**Directions for this task:**
Please print the entries below exactly, from the line with "right: 13px;" through the line with "17 C3.4 21.8", including both of those lines and leaving out all others.
*** Provided information Section Begins ***
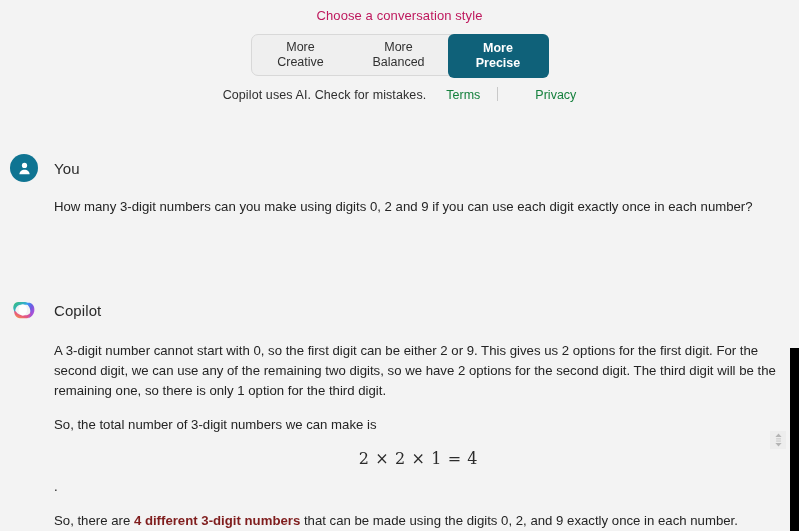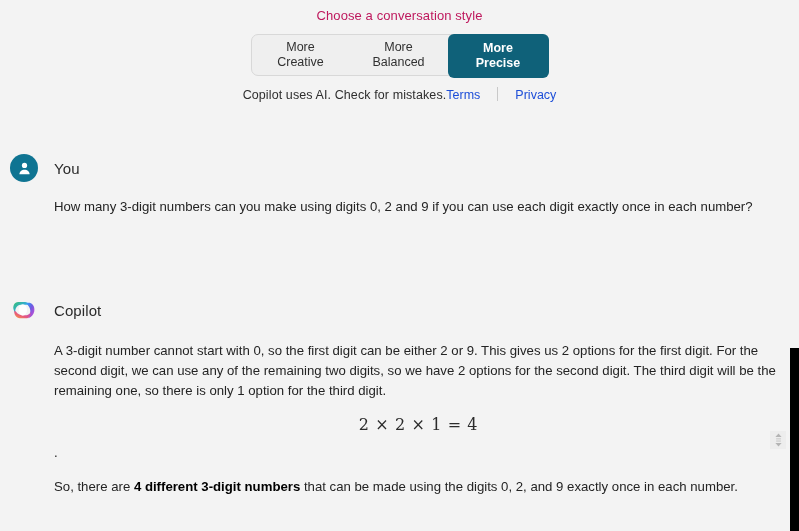--- a/index.html
+++ b/index.html
@@ -69,24 +69,24 @@
   #legal-row {
     margin-top: 11px;
     display: flex;
     align-items: flex-start;
     font-size: 12.5px;
     line-height: 16px;
     color: #2e2e2e;
   }
   #legal-text { letter-spacing: 0.1px; }
   .legal-link {
-    color: #1d4ed8;
+    color: #15803d;
     text-decoration: none;
     cursor: pointer;
-    margin-left: 0;
+    margin-left: 20px;
   }
   #legal-divider {
     width: 1px;
     height: 14px;
     background: #c9c9c9;
     margin: 0 17px 0 17px;
   }
 
   
   #chat {
@@ -139,21 +139,21 @@
     color: #2b2b2b;
     letter-spacing: 0.6px;
     position: relative;
   }
   .tiny-dot {
     font-size: 13.2px;
     line-height: 20px;
     color: #242424;
     margin: 0 0 14px 0;
   }
-  .bold { font-weight: 700; color: #000000; }
+  .bold { font-weight: 700; color: #7f1d1d; }
 
   
   #math-handle {
     position: absolute;
     right: 13px;
     top: 431px;
     width: 16px;
     height: 18px;
     background: #ededed;
     display: flex;
@@ -250,20 +250,21 @@
           <path d="M4.2 17 C3.4 21.8 6.4 26 11 26 L20 26 C23.5 25 25.5 21 24.5 17.5 C23.5 21.5 20 22.5 16.5 22.5 C11.5 22.5 8 21 6 17.8 Z" fill="url(#cpB)"></path>
           <ellipse cx="14.5" cy="16" rx="5.2" ry="7" fill="#ffffff" opacity="0.92"></ellipse>
         </svg>
       </div>
       <div class="turn-author">Copilot</div>
     </div>
 
     <div class="turn-body">
       <p>A 3-digit number cannot start with 0, so the first digit can be either 2 or 9. This gives us 2 options for the first digit. For the second digit, we can use any of the remaining two digits, so we have 2 options for the second digit. The third digit will be the remaining one, so there is only 1 option for the third digit.</p>
 
+      <p>So, the total number of 3-digit numbers we can make is</p>
 
       <div class="math-block">2 × 2 × 1 = 4</div>
 
       <p class="tiny-dot">.</p>
 
       <p><span>So, there are </span><span class="bold">4 different 3-digit numbers</span><span> that can be made using the digits 0, 2, and 9 exactly once in each number.</span></p>
     </div>
   </div>
 
 </div>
*** Provided information Section Ends ***
**Solution for this problem:**
     right: 13px;
     top: 431px;
     width: 16px;
     height: 18px;
     background: #ededed;
     display: flex;
@@ -250,20 +250,21 @@
           <path d="M4.2 17 C3.4 21.8 6.4 26 11 26 L20 26 C23.5 25 25.5 21 24.5 17.5 C23.5 21.5 20 22.5 16.5 22.5 C11.5 22.5 8 21 6 17.8 Z" fill="url(#cpB)"></path>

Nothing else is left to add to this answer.